Astrophysicists: Our Galaxy Could House Nearly 40 Alien Civilizations

NOTTINGHAM, United Kingdom – Are we alone in the universe or are there other intelligent civilizations out there? If so, how many of these alien civilizations might exist?

A new study published in The Astrophysical Journal sheds new light on these age-old questions. In the study, University of Nottingham astrophysicists estimate that there could be 36 intelligent civilizations capable of communication within our galaxy, the Milky Way.

Earth as the model for alien civilizations

The scientists say they reached this conclusion by assuming that intelligent life forms on other planets similar to how it formed on Earth. Here, intelligent life formed after 4.5 billion years. Based on this, the researchers assume that intelligent life also forms on other planets after about 5 billion years. Similarly, they believe that intelligent life on other planets requires a metal-rich environment. On Earth, we have the sun, which is quite metal-rich compared to other stars.

“There should be at least a few dozen active civilizations in our galaxy under the assumption that it takes 5 billion years for intelligent life to form on other planets, as on Earth.” Lead researcher Christopher Conselice explains in a release. “The idea is looking at evolution, but on a cosmic scale. We call this calculation the Astrobiological Copernican Limit.”

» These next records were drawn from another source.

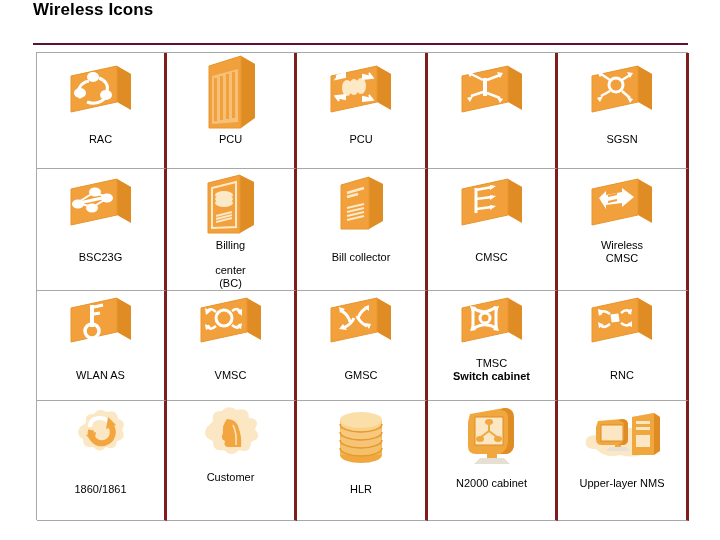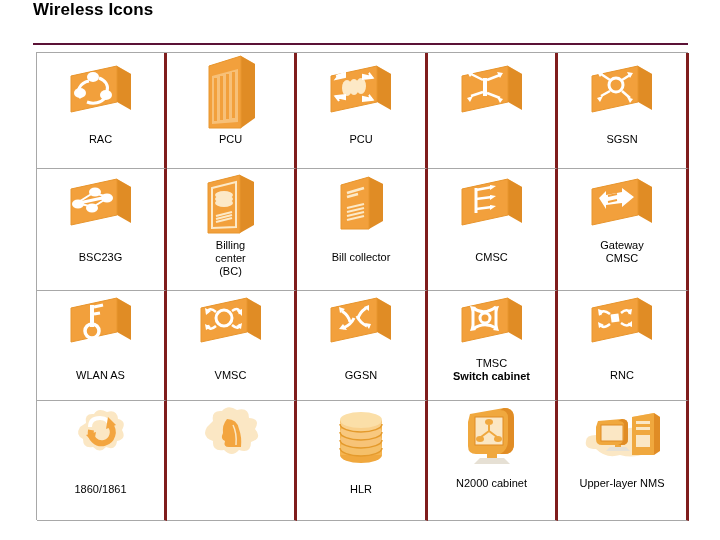--- a/index.html
+++ b/index.html
@@ -259,7 +259,7 @@
           <path d="M22,29 L31,27" stroke="#f2a03c" stroke-width="2"></path>
         </svg>
       </div>
-      <div class="label">Gateway</div>
+      <div class="label">Wireless</div>
       <div class="label">CMSC</div>
     </div>
 

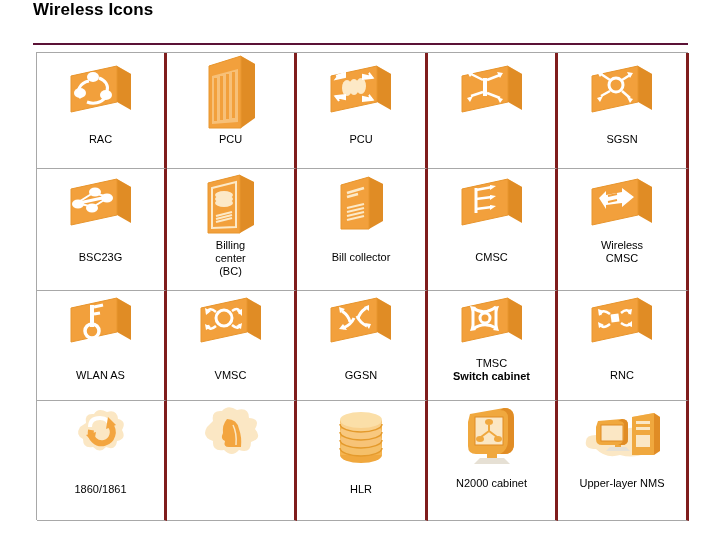--- a/index.html
+++ b/index.html
@@ -206,7 +206,7 @@
         </svg>
       </div>
       <div class="label">Billing</div>
-      <div class="label" style="white-space:pre-line;">center
+      <div class="label" style="white-space:pre-line;margin-top:12px;">center
 (BC)</div>
     </div>
 

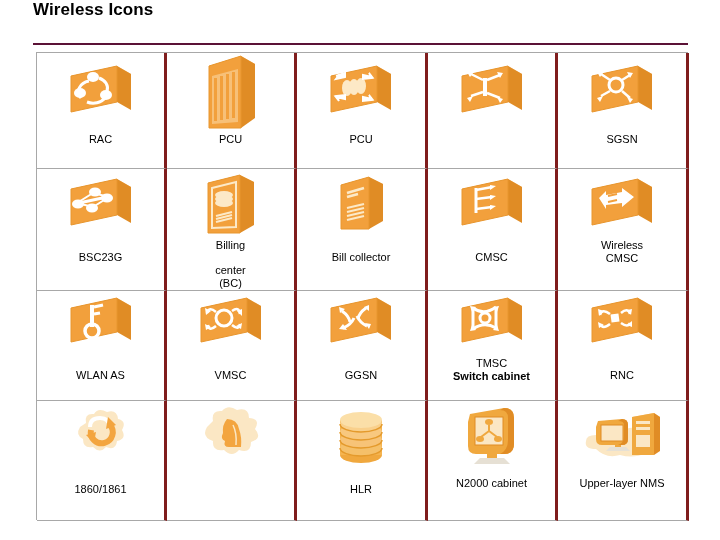--- a/index.html
+++ b/index.html
@@ -317,7 +317,7 @@
           <polygon points="44,35 40,29 46,30" fill="#ffffff"></polygon>
         </svg>
       </div>
-      <div class="label lab-shift-dn2">GGSN</div>
+      <div class="label lab-shift-dn2">GMSC</div>
     </div>
 
     <div class="cell r3">

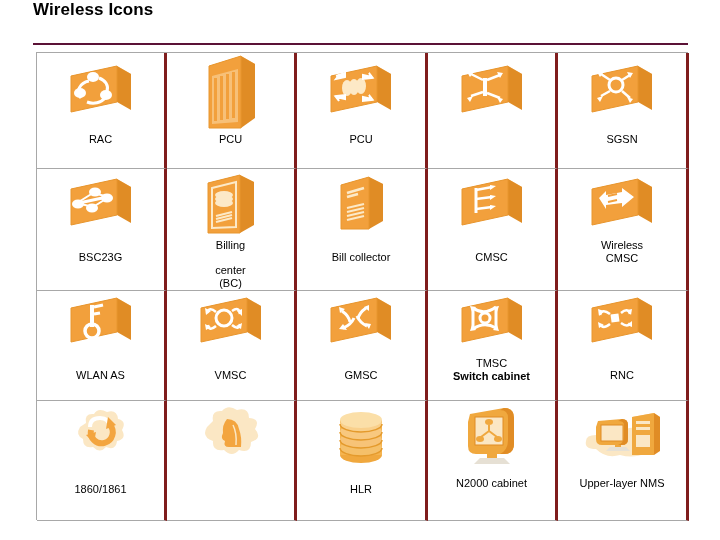--- a/index.html
+++ b/index.html
@@ -387,6 +387,7 @@
           <path d="M44,20 Q48,28 47,40" stroke="#fbe7c4" stroke-width="1.5" fill="none"></path>
         </svg>
       </div>
+      <div class="label">Customer</div>
     </div>
 
     <div class="cell r4">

However, the researchers also suggest that these alien civilizations are spread uniformly throughout the galaxy. If this is the case, the nearest civilization would be 17,000 light-years away, making interstellar communication extremely difficult, if not impossible. Further, they write that the conditions that give rise to these civilizations are not likely very stable, making it unlikely that these civilizations would survive for very long.

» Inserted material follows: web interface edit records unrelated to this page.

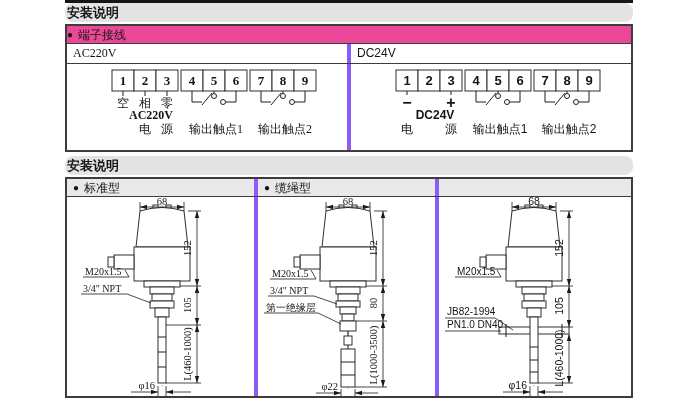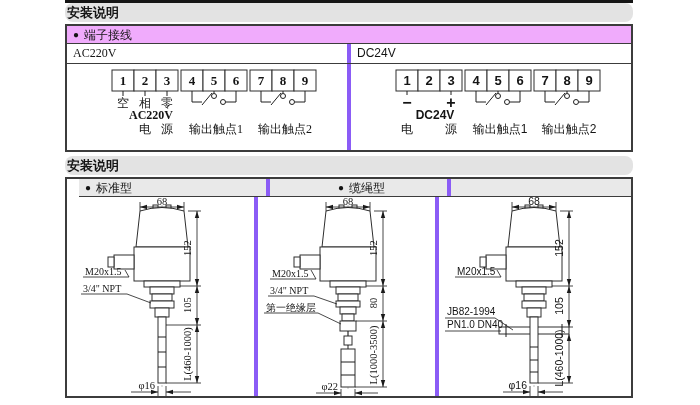--- a/index.html
+++ b/index.html
@@ -12,7 +12,7 @@
   .topbar{height:3px;background:#151515;}
   .band{height:19px;line-height:19px;background:#e3e3e3;font-size:13px;font-weight:bold;padding-left:2px;border-radius:8px;}
   .tbl{margin-top:2px;border:2px solid #3c3c3c;background:#fff;}
-  .row-head{height:17px;line-height:17px;background:#f0abfc;border-bottom:1px solid #3c3c3c;font-size:12px;padding-left:6px;}
+  .row-head{height:17px;line-height:17px;background:#ec4899;border-bottom:1px solid #3c3c3c;font-size:12px;}
   .row-labels{display:flex;border-bottom:1px solid #3c3c3c;}
   .row-labels .cell{flex:1;height:19px;line-height:19px;font-size:12px;padding-left:6px;box-sizing:border-box;}
   .row-wiring{display:flex;}

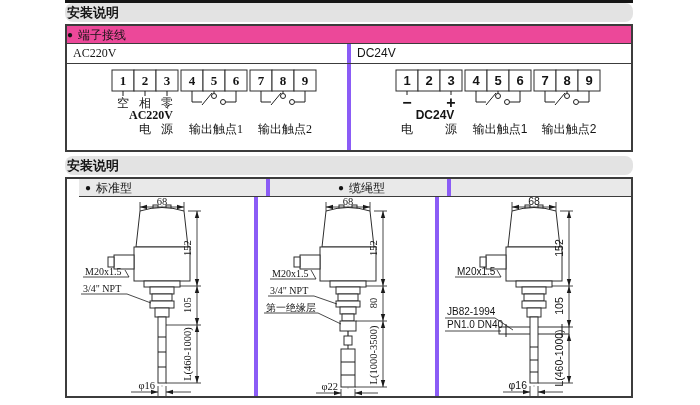--- a/index.html
+++ b/index.html
@@ -19,7 +19,7 @@
   .row-wiring .cell{flex:1;height:86px;box-sizing:border-box;overflow:hidden;}
   .bdr{border-right:4px solid #8b5cf6;font-family:Liberation Serif, serif;}
   .gap{margin-top:4px;}
-  .t2-head{display:flex;background:#e9e9e9;border-bottom:1px solid #3c3c3c;margin-left:12px;}
+  .t2-head{display:flex;background:#e9e9e9;border-bottom:1px solid #3c3c3c;}
   .t2-head .hc{height:17px;line-height:17px;font-size:12px;padding-left:6px;box-sizing:border-box;}
   .t2-body{display:flex;}
   .t2-body .dc{height:199px;box-sizing:border-box;overflow:hidden;}

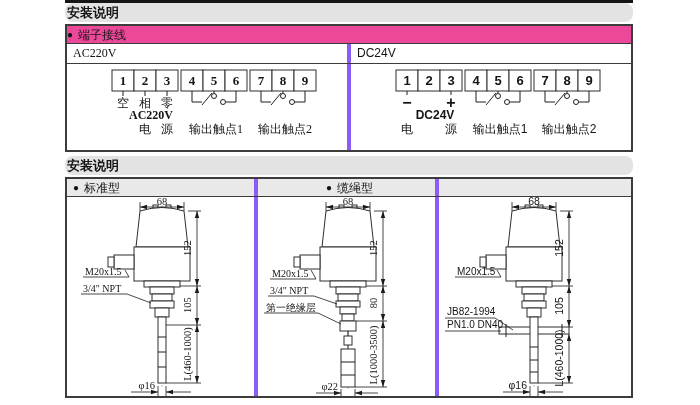--- a/index.html
+++ b/index.html
@@ -23,7 +23,7 @@
   .t2-head .hc{height:17px;line-height:17px;font-size:12px;padding-left:6px;box-sizing:border-box;}
   .t2-body{display:flex;}
   .t2-body .dc{height:199px;box-sizing:border-box;overflow:hidden;}
-  .w1{width:191px;}.w2{width:181px;text-align:center;}.w3{width:190px;}
+  .w1{width:191px;}.w2{width:181px;}.w3{width:190px;}
   .bullet{margin-right:5px;font-size:10px;vertical-align:1px;}
   svg text{fill:#141414;}
   .cn{font-size:12px;}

“Our new research suggests that searches for extraterrestrial intelligent civilizations not only reveals the existence of how life forms, but also gives us clues for how long our own civilization will last,” says Dr. Conselice. “If we find that intelligent life is common then this would reveal that our civilization could exist for much longer than a few hundred years; alternatively if we find that there are no active civilizations in our Galaxy it is a bad sign for our own long-term existence. By searching for extraterrestrial intelligent life — even if we find nothing — we are discovering our own future and fate.”